- [The task]: From the first line to the last, set down the material exactly and drop every picture.
BEGIN Data listing
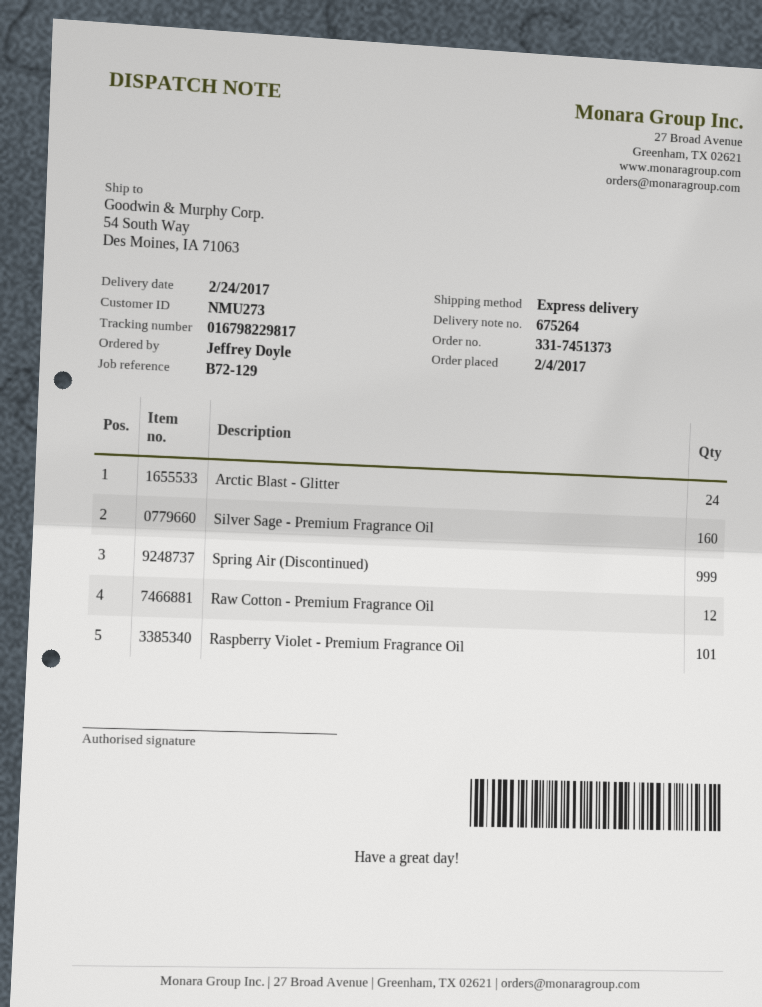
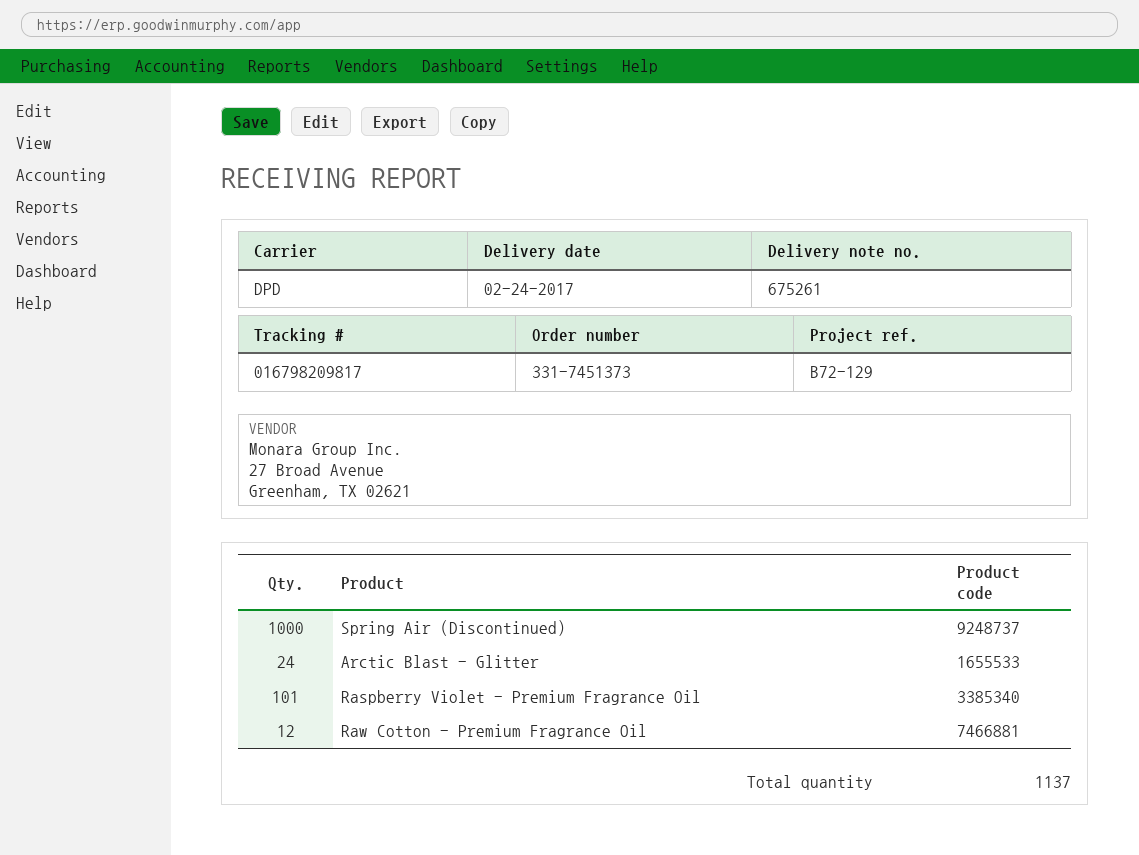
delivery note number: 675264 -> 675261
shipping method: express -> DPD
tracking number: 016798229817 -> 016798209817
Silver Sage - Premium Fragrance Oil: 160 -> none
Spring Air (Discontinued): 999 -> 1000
END Data listing
- [Solution]:
delivery note number: 675264 -> 675261
shipping method: express -> DPD
tracking number: 016798229817 -> 016798209817
Silver Sage - Premium Fragrance Oil: 160 -> none
Spring Air (Discontinued): 999 -> 1000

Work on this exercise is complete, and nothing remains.